---------- MATERIAL PROVIDED

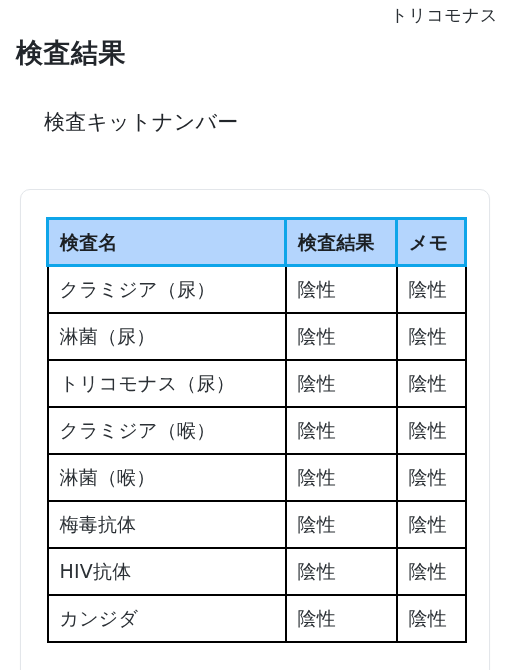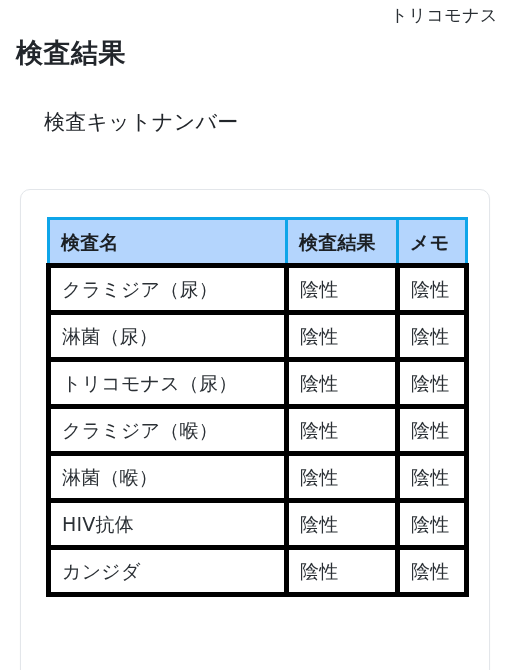--- a/index.html
+++ b/index.html
@@ -107,7 +107,7 @@
     line-height:24px;
     height:47px;
     padding:0 0 0 11px;
-    border:5px solid #000000;
+    border:2px solid #000000;
     letter-spacing:0.2px;
     white-space:nowrap;
     overflow:hidden;

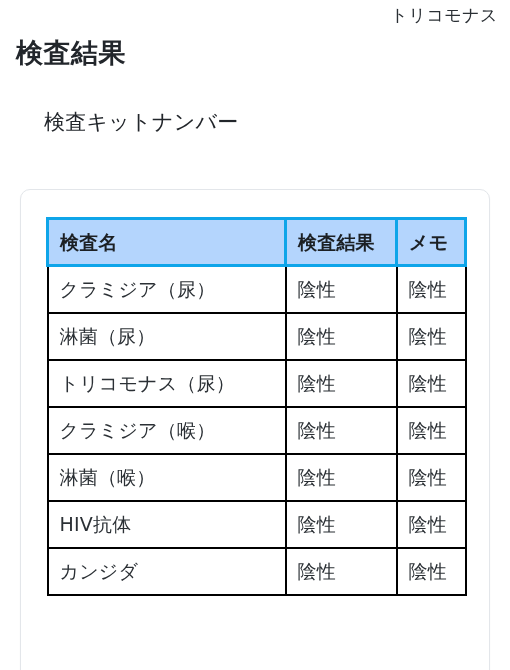--- a/index.html
+++ b/index.html
@@ -170,6 +170,11 @@
             <td>陰性</td>
           </tr>
           <tr>
+            <td>梅毒抗体</td>
+            <td>陰性</td>
+            <td>陰性</td>
+          </tr>
+          <tr>
             <td>HIV抗体</td>
             <td>陰性</td>
             <td>陰性</td>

--------------------

Images stay out; the entries above are to be printed exactly.

• **SOLUTION FOR THIS PROBLEM**
--- a/index.html
+++ b/index.html
@@ -107,7 +107,7 @@
     line-height:24px;
     height:47px;
     padding:0 0 0 11px;
-    border:5px solid #000000;
+    border:2px solid #000000;
     letter-spacing:0.2px;
     white-space:nowrap;
     overflow:hidden;

--- a/index.html
+++ b/index.html
@@ -170,6 +170,11 @@
             <td>陰性</td>
           </tr>
           <tr>
+            <td>梅毒抗体</td>
+            <td>陰性</td>
+            <td>陰性</td>
+          </tr>
+          <tr>
             <td>HIV抗体</td>
             <td>陰性</td>
             <td>陰性</td>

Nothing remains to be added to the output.